**Work instructions**
From the first line to the last, restate the data exactly, leaving out the images.

Web document revisions
----------

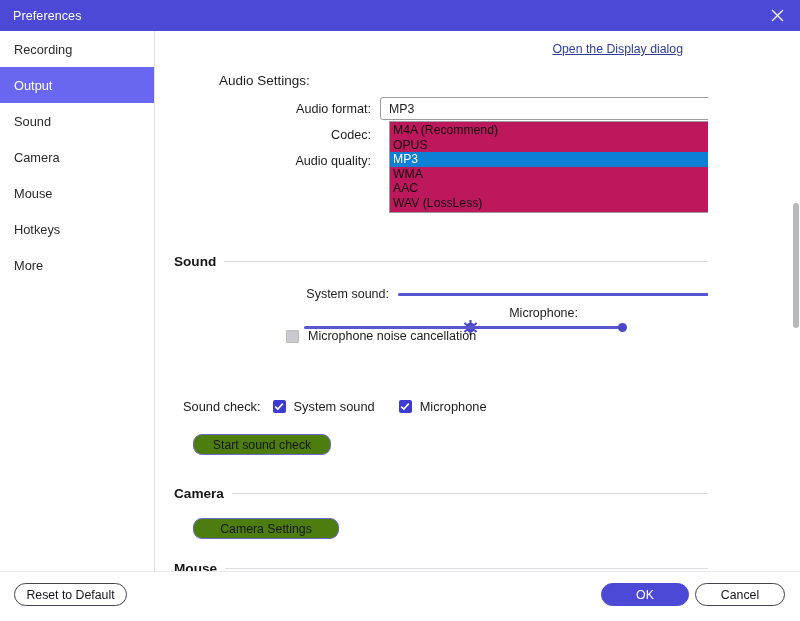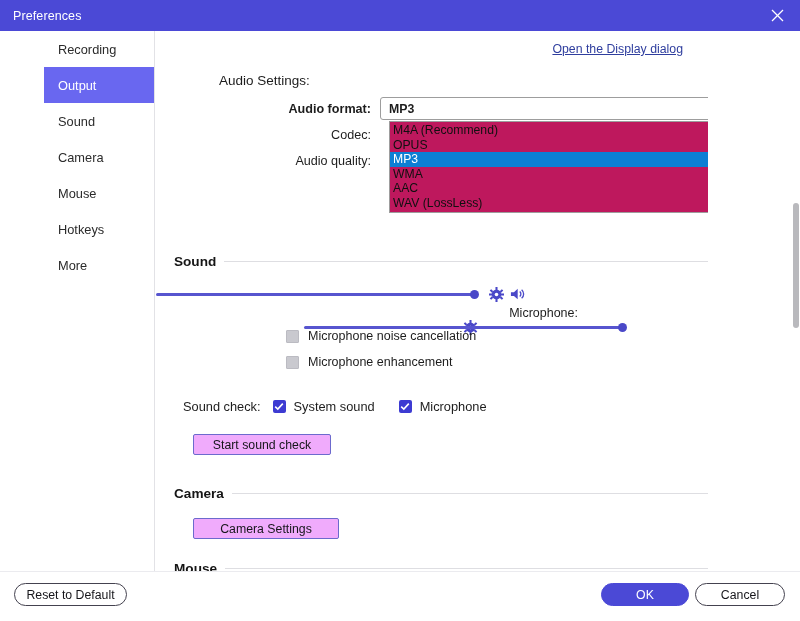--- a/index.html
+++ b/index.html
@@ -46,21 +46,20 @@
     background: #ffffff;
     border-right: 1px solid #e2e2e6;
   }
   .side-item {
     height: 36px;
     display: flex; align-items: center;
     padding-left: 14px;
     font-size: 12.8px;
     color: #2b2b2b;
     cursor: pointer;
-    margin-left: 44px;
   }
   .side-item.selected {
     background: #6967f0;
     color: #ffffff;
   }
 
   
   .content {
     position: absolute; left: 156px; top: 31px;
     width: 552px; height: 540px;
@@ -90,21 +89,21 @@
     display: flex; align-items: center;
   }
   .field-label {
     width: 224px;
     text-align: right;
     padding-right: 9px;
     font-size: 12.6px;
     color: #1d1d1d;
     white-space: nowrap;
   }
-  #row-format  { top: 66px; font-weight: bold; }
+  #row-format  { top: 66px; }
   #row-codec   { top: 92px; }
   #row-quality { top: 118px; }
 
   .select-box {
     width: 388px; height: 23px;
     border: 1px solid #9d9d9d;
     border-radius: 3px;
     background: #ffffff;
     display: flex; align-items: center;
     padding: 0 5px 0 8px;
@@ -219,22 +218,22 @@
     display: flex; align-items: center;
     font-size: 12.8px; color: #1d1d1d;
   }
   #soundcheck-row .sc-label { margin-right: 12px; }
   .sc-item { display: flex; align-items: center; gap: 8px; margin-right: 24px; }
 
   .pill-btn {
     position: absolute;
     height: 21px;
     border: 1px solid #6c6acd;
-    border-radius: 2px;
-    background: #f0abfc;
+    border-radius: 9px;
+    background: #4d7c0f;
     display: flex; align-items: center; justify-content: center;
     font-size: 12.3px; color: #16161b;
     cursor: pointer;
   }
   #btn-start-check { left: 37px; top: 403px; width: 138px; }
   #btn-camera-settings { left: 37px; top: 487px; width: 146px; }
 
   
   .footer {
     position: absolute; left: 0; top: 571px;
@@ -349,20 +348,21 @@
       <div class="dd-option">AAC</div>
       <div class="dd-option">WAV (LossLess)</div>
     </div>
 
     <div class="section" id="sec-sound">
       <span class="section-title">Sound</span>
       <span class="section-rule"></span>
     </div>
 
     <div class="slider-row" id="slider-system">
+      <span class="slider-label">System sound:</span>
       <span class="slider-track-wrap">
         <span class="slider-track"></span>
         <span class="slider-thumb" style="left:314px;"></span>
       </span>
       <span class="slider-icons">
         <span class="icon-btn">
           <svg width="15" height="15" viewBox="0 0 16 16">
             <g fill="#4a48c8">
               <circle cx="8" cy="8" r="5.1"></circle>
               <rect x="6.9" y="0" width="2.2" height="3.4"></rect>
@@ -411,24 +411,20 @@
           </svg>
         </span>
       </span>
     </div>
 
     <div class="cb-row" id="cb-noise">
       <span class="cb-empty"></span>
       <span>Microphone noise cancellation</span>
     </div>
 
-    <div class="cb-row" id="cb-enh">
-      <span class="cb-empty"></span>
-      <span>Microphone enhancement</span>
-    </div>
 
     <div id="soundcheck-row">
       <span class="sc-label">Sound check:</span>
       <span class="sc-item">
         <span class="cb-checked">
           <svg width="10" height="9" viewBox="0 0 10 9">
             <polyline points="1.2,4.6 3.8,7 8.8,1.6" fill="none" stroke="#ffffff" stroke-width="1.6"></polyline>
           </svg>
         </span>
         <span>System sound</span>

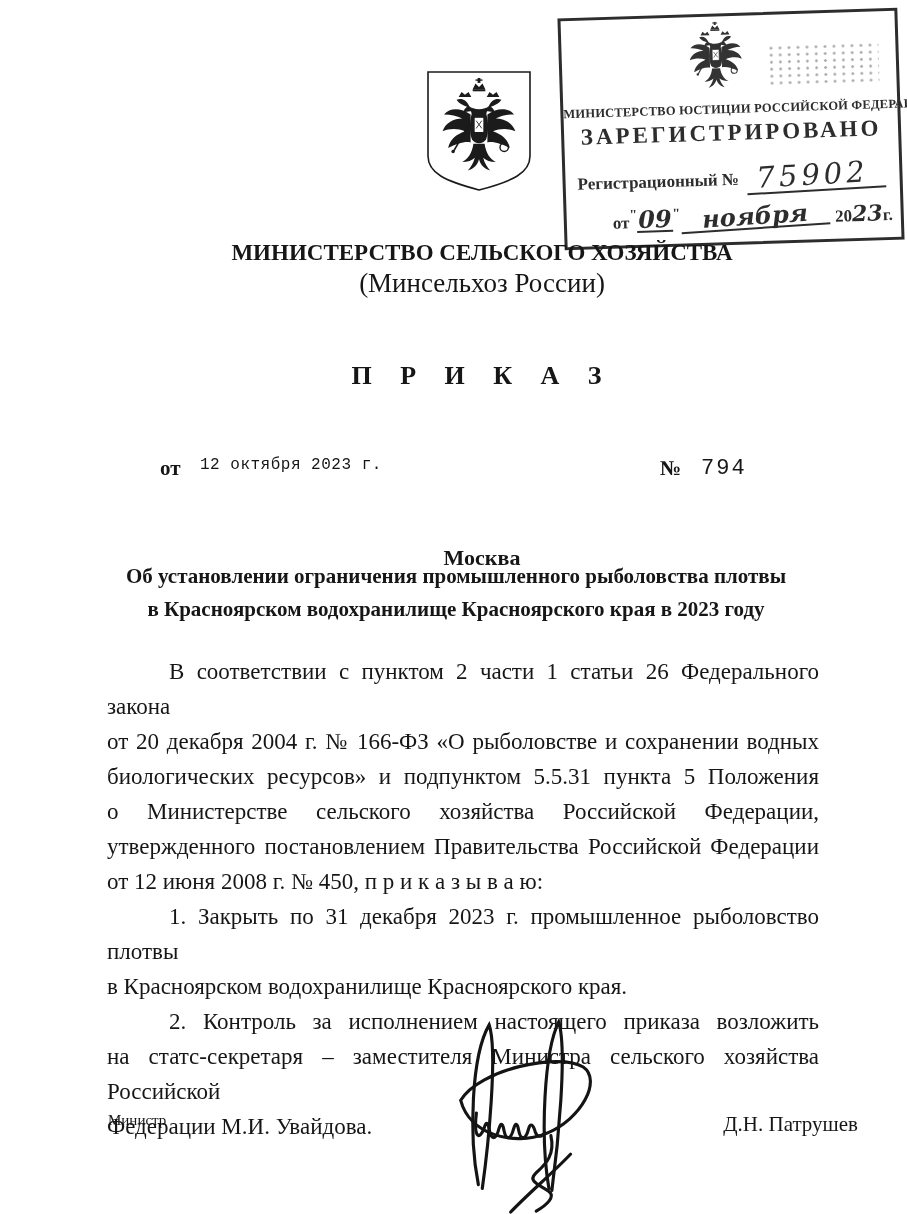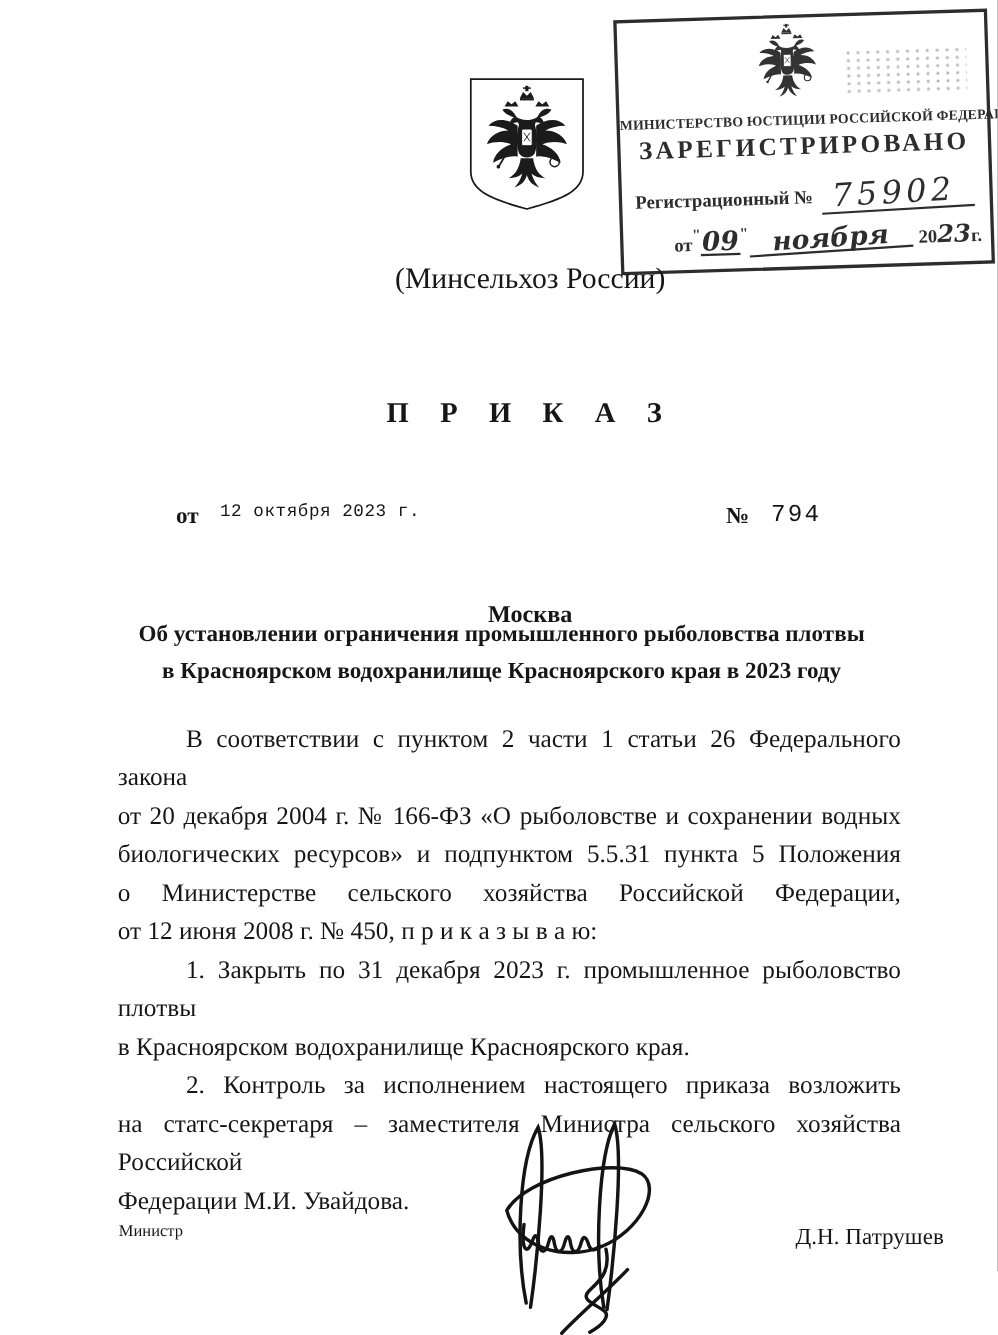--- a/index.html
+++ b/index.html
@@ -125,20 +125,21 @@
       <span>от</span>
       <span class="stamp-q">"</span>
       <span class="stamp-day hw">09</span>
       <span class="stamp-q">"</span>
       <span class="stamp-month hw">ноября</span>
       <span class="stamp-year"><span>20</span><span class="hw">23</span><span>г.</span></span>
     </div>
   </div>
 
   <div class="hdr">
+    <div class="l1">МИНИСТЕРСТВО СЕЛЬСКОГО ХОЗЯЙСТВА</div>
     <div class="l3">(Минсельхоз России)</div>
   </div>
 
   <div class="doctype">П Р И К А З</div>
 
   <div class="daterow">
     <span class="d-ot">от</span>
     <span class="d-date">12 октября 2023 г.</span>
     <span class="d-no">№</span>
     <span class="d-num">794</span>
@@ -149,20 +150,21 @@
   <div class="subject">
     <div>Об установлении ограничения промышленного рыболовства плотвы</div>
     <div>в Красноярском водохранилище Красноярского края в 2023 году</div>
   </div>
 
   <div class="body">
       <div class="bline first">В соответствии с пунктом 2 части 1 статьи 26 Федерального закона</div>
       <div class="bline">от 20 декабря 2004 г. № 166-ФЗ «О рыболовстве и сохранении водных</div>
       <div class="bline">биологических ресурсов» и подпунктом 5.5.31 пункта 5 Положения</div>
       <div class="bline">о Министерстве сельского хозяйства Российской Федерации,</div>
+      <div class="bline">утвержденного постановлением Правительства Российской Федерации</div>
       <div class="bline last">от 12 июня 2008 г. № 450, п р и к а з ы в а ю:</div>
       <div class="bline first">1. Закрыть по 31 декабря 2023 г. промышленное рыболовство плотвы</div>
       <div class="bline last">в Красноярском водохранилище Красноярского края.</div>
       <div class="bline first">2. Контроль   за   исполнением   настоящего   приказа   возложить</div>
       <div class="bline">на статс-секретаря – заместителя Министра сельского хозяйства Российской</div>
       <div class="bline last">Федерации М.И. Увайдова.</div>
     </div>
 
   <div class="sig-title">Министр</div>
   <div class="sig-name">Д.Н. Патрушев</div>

----------

**Your response**
--- a/index.html
+++ b/index.html
@@ -46,21 +46,20 @@
     background: #ffffff;
     border-right: 1px solid #e2e2e6;
   }
   .side-item {
     height: 36px;
     display: flex; align-items: center;
     padding-left: 14px;
     font-size: 12.8px;
     color: #2b2b2b;
     cursor: pointer;
-    margin-left: 44px;
   }
   .side-item.selected {
     background: #6967f0;
     color: #ffffff;
   }
 
   
   .content {
     position: absolute; left: 156px; top: 31px;
     width: 552px; height: 540px;
@@ -90,21 +89,21 @@
     display: flex; align-items: center;
   }
   .field-label {
     width: 224px;
     text-align: right;
     padding-right: 9px;
     font-size: 12.6px;
     color: #1d1d1d;
     white-space: nowrap;
   }
-  #row-format  { top: 66px; font-weight: bold; }
+  #row-format  { top: 66px; }
   #row-codec   { top: 92px; }
   #row-quality { top: 118px; }
 
   .select-box {
     width: 388px; height: 23px;
     border: 1px solid #9d9d9d;
     border-radius: 3px;
     background: #ffffff;
     display: flex; align-items: center;
     padding: 0 5px 0 8px;
@@ -219,22 +218,22 @@
     display: flex; align-items: center;
     font-size: 12.8px; color: #1d1d1d;
   }
   #soundcheck-row .sc-label { margin-right: 12px; }
   .sc-item { display: flex; align-items: center; gap: 8px; margin-right: 24px; }
 
   .pill-btn {
     position: absolute;
     height: 21px;
     border: 1px solid #6c6acd;
-    border-radius: 2px;
-    background: #f0abfc;
+    border-radius: 9px;
+    background: #4d7c0f;
     display: flex; align-items: center; justify-content: center;
     font-size: 12.3px; color: #16161b;
     cursor: pointer;
   }
   #btn-start-check { left: 37px; top: 403px; width: 138px; }
   #btn-camera-settings { left: 37px; top: 487px; width: 146px; }
 
   
   .footer {
     position: absolute; left: 0; top: 571px;
@@ -349,20 +348,21 @@
       <div class="dd-option">AAC</div>
       <div class="dd-option">WAV (LossLess)</div>
     </div>
 
     <div class="section" id="sec-sound">
       <span class="section-title">Sound</span>
       <span class="section-rule"></span>
     </div>
 
     <div class="slider-row" id="slider-system">
+      <span class="slider-label">System sound:</span>
       <span class="slider-track-wrap">
         <span class="slider-track"></span>
         <span class="slider-thumb" style="left:314px;"></span>
       </span>
       <span class="slider-icons">
         <span class="icon-btn">
           <svg width="15" height="15" viewBox="0 0 16 16">
             <g fill="#4a48c8">
               <circle cx="8" cy="8" r="5.1"></circle>
               <rect x="6.9" y="0" width="2.2" height="3.4"></rect>
@@ -411,24 +411,20 @@
           </svg>
         </span>
       </span>
     </div>
 
     <div class="cb-row" id="cb-noise">
       <span class="cb-empty"></span>
       <span>Microphone noise cancellation</span>
     </div>
 
-    <div class="cb-row" id="cb-enh">
-      <span class="cb-empty"></span>
-      <span>Microphone enhancement</span>
-    </div>
 
     <div id="soundcheck-row">
       <span class="sc-label">Sound check:</span>
       <span class="sc-item">
         <span class="cb-checked">
           <svg width="10" height="9" viewBox="0 0 10 9">
             <polyline points="1.2,4.6 3.8,7 8.8,1.6" fill="none" stroke="#ffffff" stroke-width="1.6"></polyline>
           </svg>
         </span>
         <span>System sound</span>

--- a/index.html
+++ b/index.html
@@ -125,20 +125,21 @@
       <span>от</span>
       <span class="stamp-q">"</span>
       <span class="stamp-day hw">09</span>
       <span class="stamp-q">"</span>
       <span class="stamp-month hw">ноября</span>
       <span class="stamp-year"><span>20</span><span class="hw">23</span><span>г.</span></span>
     </div>
   </div>
 
   <div class="hdr">
+    <div class="l1">МИНИСТЕРСТВО СЕЛЬСКОГО ХОЗЯЙСТВА</div>
     <div class="l3">(Минсельхоз России)</div>
   </div>
 
   <div class="doctype">П Р И К А З</div>
 
   <div class="daterow">
     <span class="d-ot">от</span>
     <span class="d-date">12 октября 2023 г.</span>
     <span class="d-no">№</span>
     <span class="d-num">794</span>
@@ -149,20 +150,21 @@
   <div class="subject">
     <div>Об установлении ограничения промышленного рыболовства плотвы</div>
     <div>в Красноярском водохранилище Красноярского края в 2023 году</div>
   </div>
 
   <div class="body">
       <div class="bline first">В соответствии с пунктом 2 части 1 статьи 26 Федерального закона</div>
       <div class="bline">от 20 декабря 2004 г. № 166-ФЗ «О рыболовстве и сохранении водных</div>
       <div class="bline">биологических ресурсов» и подпунктом 5.5.31 пункта 5 Положения</div>
       <div class="bline">о Министерстве сельского хозяйства Российской Федерации,</div>
+      <div class="bline">утвержденного постановлением Правительства Российской Федерации</div>
       <div class="bline last">от 12 июня 2008 г. № 450, п р и к а з ы в а ю:</div>
       <div class="bline first">1. Закрыть по 31 декабря 2023 г. промышленное рыболовство плотвы</div>
       <div class="bline last">в Красноярском водохранилище Красноярского края.</div>
       <div class="bline first">2. Контроль   за   исполнением   настоящего   приказа   возложить</div>
       <div class="bline">на статс-секретаря – заместителя Министра сельского хозяйства Российской</div>
       <div class="bline last">Федерации М.И. Увайдова.</div>
     </div>
 
   <div class="sig-title">Министр</div>
   <div class="sig-name">Д.Н. Патрушев</div>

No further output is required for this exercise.